Hingga pertengahan Juni 2026, langkah strategis melalui berbagai resolusi pemerintah telah berhasil menghapus 697 prosedur administratif dan menyederhanakan 673 prosedur lainnya. Tidak hanya itu, sebanyak 1.754 persyaratan bisnis yang dianggap tidak relevan atau memberatkan juga resmi dipangkas. Langkah ini diproyeksikan mampu memangkas waktu pemrosesan administrasi hingga 53 persen dan menurunkan biaya kepatuhan sebesar 54,6 persen dibandingkan data tahun 2024.
Pemerintah menargetkan kementerian dan lembaga hanya menangani maksimal 30 persen dari total prosedur administratif yang berada di bawah wewenang mereka. Saat ini, kebijakan desentralisasi ini telah membuahkan hasil dengan pendelegasian ratusan kewenangan kepada pemerintah daerah, guna mempercepat pelayanan tanpa terhambat batas administratif yang kaku.

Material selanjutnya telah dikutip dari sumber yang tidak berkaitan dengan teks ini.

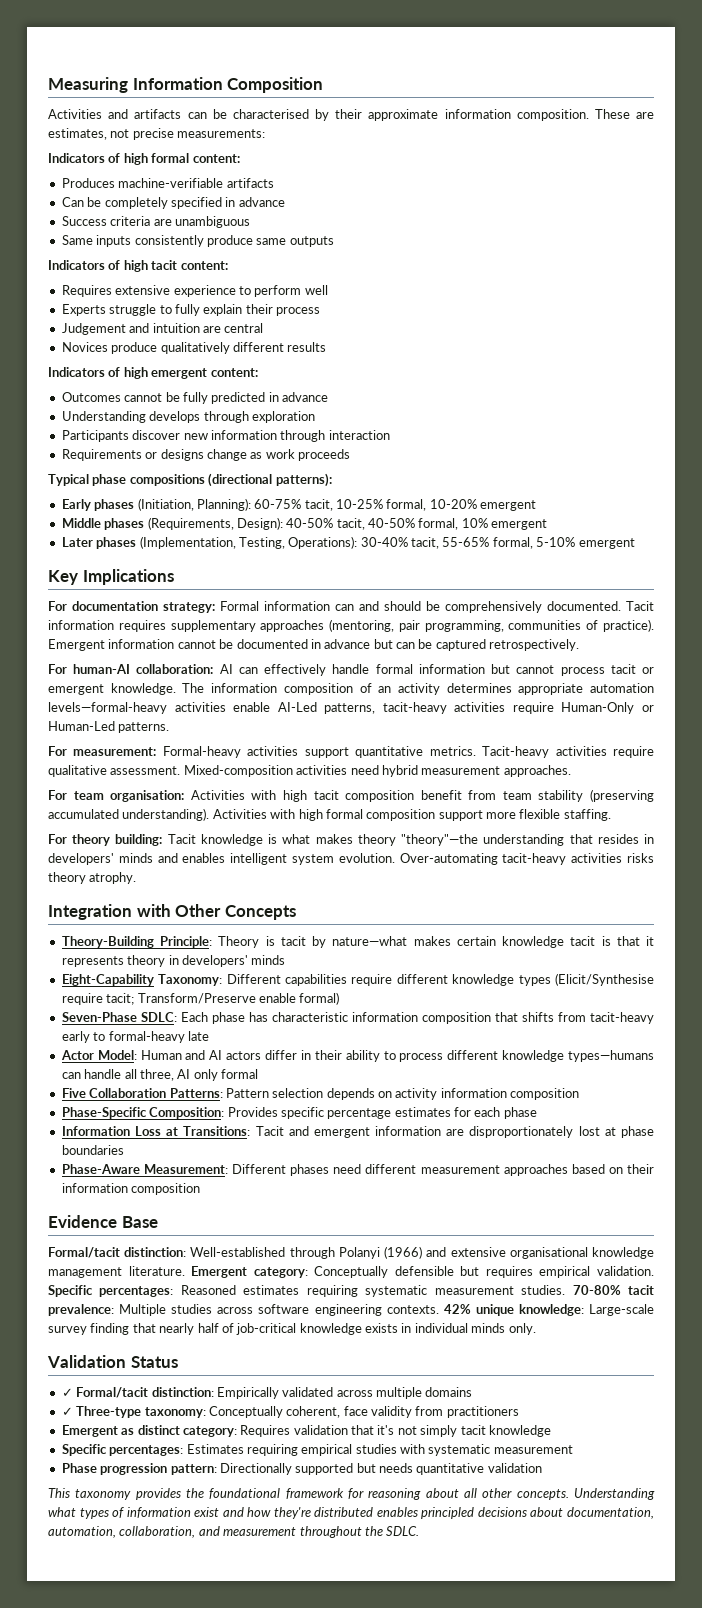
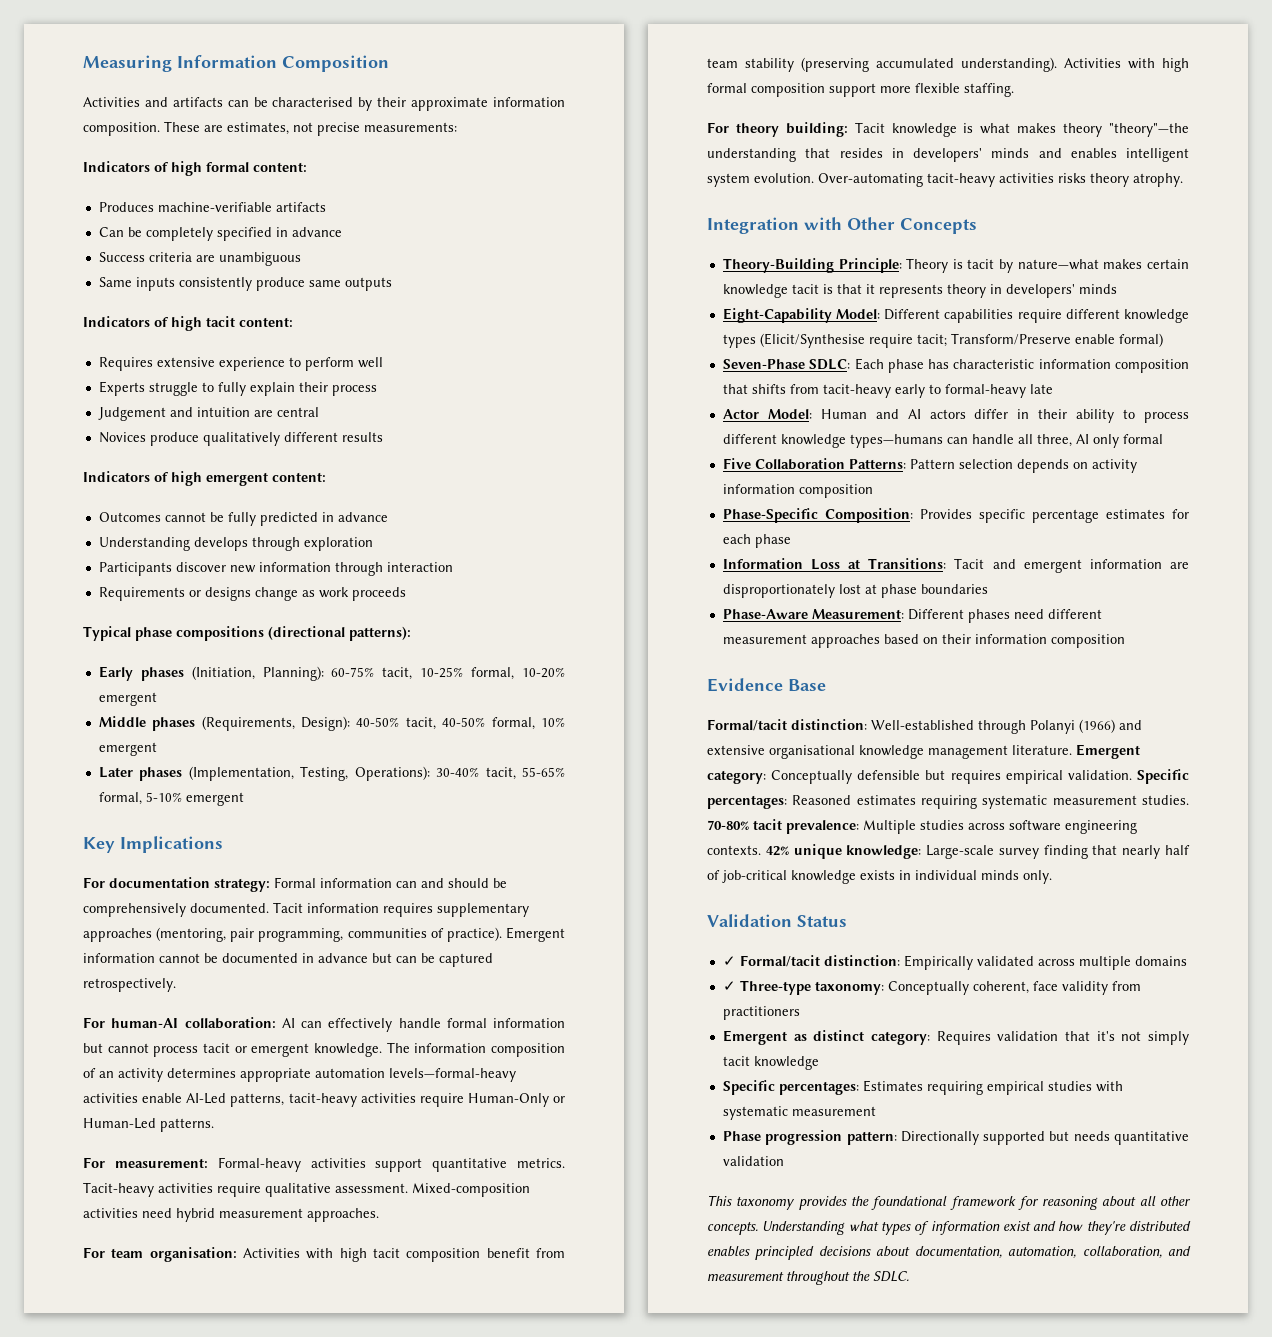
- Eight-Capability Taxonomy: Different capabilities require different knowledge types (Elicit/Synthesise require tacit; Transform/Preserve enable formal)
+ Eight-Capability Model: Different capabilities require different knowledge types (Elicit/Synthesise require tacit; Transform/Preserve enable formal)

Selain efisiensi birokrasi, pemerintah juga melakukan restrukturisasi pada sektor investasi bersyarat. Tercatat sebanyak 95 dari 237 sektor bisnis bersyarat (40 persen) telah dihapuskan jika dibandingkan dengan regulasi tahun 2020. Transformasi ini menjadi bagian dari rencana besar pemerintah untuk mencapai target pertumbuhan ekonomi dua digit dalam periode 2026-2030.
Sebagai langkah berkelanjutan, pemerintah mewajibkan seluruh instansi kementerian untuk segera merampungkan revisi terhadap 312 dokumen hukum pendukung, yang mencakup undang-undang hingga surat edaran, paling lambat Maret 2027. Sinergi antara digitalisasi basis data dan penyederhanaan regulasi ini diharapkan menjadi fondasi kuat dalam membangun ekosistem bisnis yang lebih transparan dan ramah investasi di masa depan.